Case Study: IPSec VPN Performance



  Peter J. Welcher and Israel Engle
 
   


 

Introduction

The last two articles looked at EAP and 802.1x, and at the issue of verifying user identity before granting any access to the network. I had hoped to show you how to get user login-driven dynamic VLAN's working, for wired switches and for wireless access points, but ran out of room. We'll save that and NAC for when I have  more time to work on the article and do those topics justice. 

In the mean time, I've been having fun working hands-on with various customers. At one.collegiate site we tested and built initial configuration templates. Staff and students are now busily deploying switches, with WAP's to follow. At another, we've been testing IPSec VPN throughput in routers, to reduce risks in a deployment currently underway. The main concern was verifying throughput. My host and lab partner, Israel, agreed to serve as co-author this article. Since I'm doing the writeup, any errors are strictly mine.

About the Network Design

Israel has built a large Cisco wireless bridged infrastructure in Dorchester County, Maryland, benefitting from ownership of towers and flat terrain. There have been some adventures along the way, but you'll have to talk to him about that. Israel is a reference account for Cisco wireless bridges.

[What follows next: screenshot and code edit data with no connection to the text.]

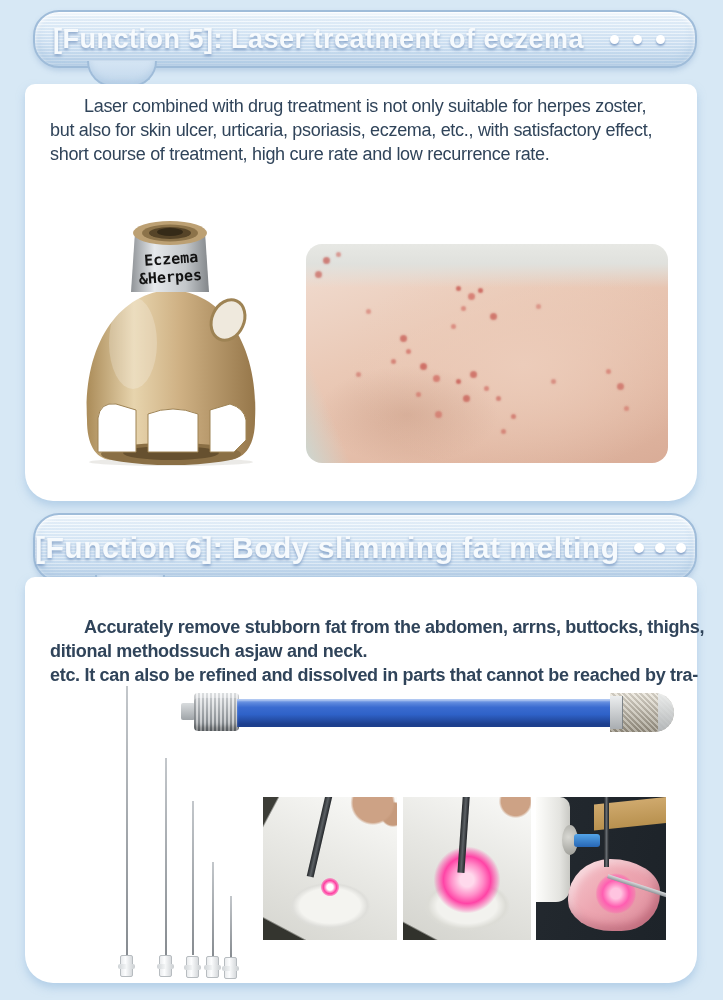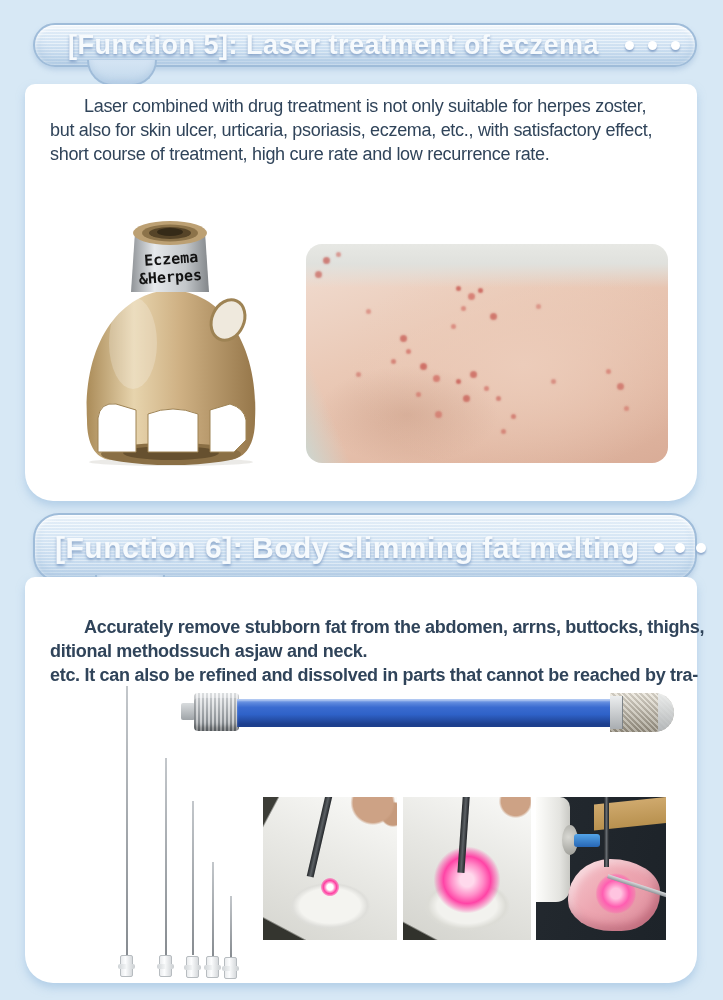--- a/index.html
+++ b/index.html
@@ -145,21 +145,21 @@
   .pc-stick{position:absolute;left:70px;top:88px;width:70px;height:4px;
     background:linear-gradient(180deg,#d9dcde,#8f9498);transform:rotate(18deg);}
   
   .device{position:absolute;left:78px;top:218px;width:190px;height:248px;}
 </style>
 </head>
 <body>
 
 <div class="page">
 
-  <div class="banner" style="top:23px;height:44px;justify-content:center;">
+  <div class="banner" style="top:10px;height:58px;">
     <div class="banner-tail" style="left:52px;"></div>
     <span class="banner-title" style="font-size:27px;margin-left:18px;">[Function 5]: Laser treatment of eczema</span>
     <span class="dots" style="margin-left:26px;gap:14px;">
       <i style="width:9px;height:9px;"></i>
         <i style="width:9px;height:9px;"></i>
         <i style="width:9px;height:9px;"></i>
     </span>
   </div>
 
   <div class="card" style="top:84px;height:417px;">
@@ -204,21 +204,21 @@
       <text x="92" y="64">&amp;Herpes</text>
     </g>
   </svg>
 
   <div class="skin-photo">
     <div class="spots"></div>
   </div>
 
   <div class="banner" style="top:513px;height:69px;">
     <div class="banner-tail" style="left:60px;"></div>
-    <span class="banner-title" style="font-size:30px;margin-left:20px;">[Function 6]: Body slimming fat melting</span>
+    <span class="banner-title" style="font-size:30px;">[Function 6]: Body slimming fat melting</span>
     <span class="dots" style="margin-left:14px;gap:11px;">
       <i style="width:10px;height:10px;"></i>
         <i style="width:10px;height:10px;"></i>
         <i style="width:10px;height:10px;"></i>
     </span>
   </div>
 
   <div class="card" style="top:577px;height:406px;font-weight:bold;">
     <div class="para" style="left:25px;top:38px;position:absolute;">
       <div class="ln indent">Accurately remove stubborn fat from the abdomen, arrns, buttocks, thighs,</div>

The current project starts with trying to secure traffic across the wired and wireless core infrastructure. Let's simplify the story by saying there are (or will be) two groups using the shared infrastructure, schools and everybody else. The plan is to run IPSec across the core, schools to Board of Education HQ, and county to County HQ.

The main wireless network uses 802.11A for speed. The links to schools and buildings use 802.11B. We are figuring maximum throughput on 802.11B at about 6 Mbps total at best, due to overhead. See also the following links:

http://www.cisco.com/warp/public/779/smbiz/community/ent_select_right_wireless.html

http://keenansystems.com/store/80211b_throughput_test_nl-2511-cd-plus_nl-5354cb_orinoco.htm

There are about 10-12 sites going back to each HQ site. The topology is classic hub and spoke. So that means 60-72 Mbps at the central locations. Most traffic goes to servers at the central location(s), or to the Internet, so we need not be concerned about site-to-site traffic, which is very low.

This design is an example of what I'm calling "compartmentalized networking", for lack of a better term.  This occurs whenever you have distinct user populations that have to be kept separate, usually for security reasons. These groups use a common less-trusted network. If you think of hallways and badge card readers that let you into some rooms and not others, that's the present way of doing this.  You use access lists (ACL's) to control the exits from the shared network. As long as you're thorough, that works.

I believe there is a design trade-off to be made in general situations like  this. IPSec is useful for Internet access, moderate numbers of users doing WLAN access, etc. The limiting factor with IPSec is throughput. You still end up paying for the hardware to do accelerated encryption, and while the prices keep dropping, it still isn't cheap. For high-speed throughput  in a compartmentalized network, there's MPLS VPN. That has the drawback of requiring bigger routers or switches (6500 + 720 engine), and also of technical complexity. So far, the shops that need the performance seem to be the ones with the big boxes to support  MPLS anyway. An intermediate ground is GRE tunnels. You'll be seeing more about automatic mGRE tunnels and the Wireless LAN Services Module shortly. 

Where this leaves us with the present design is on slightly treacherous ground. MPLS VPN's are pretty clearly out: too costly, too complex. We could perhaps have used GRE tunnels but desired higher security and better confidentiality.IPSec devices are usually sized to WAN links. IPSec throughput is currently more suited to remote access users than to wired networks.The approximate speeds shown above are on the low end of LAN speeds. Please do not attempt this with larger numbers of users or higher speeds!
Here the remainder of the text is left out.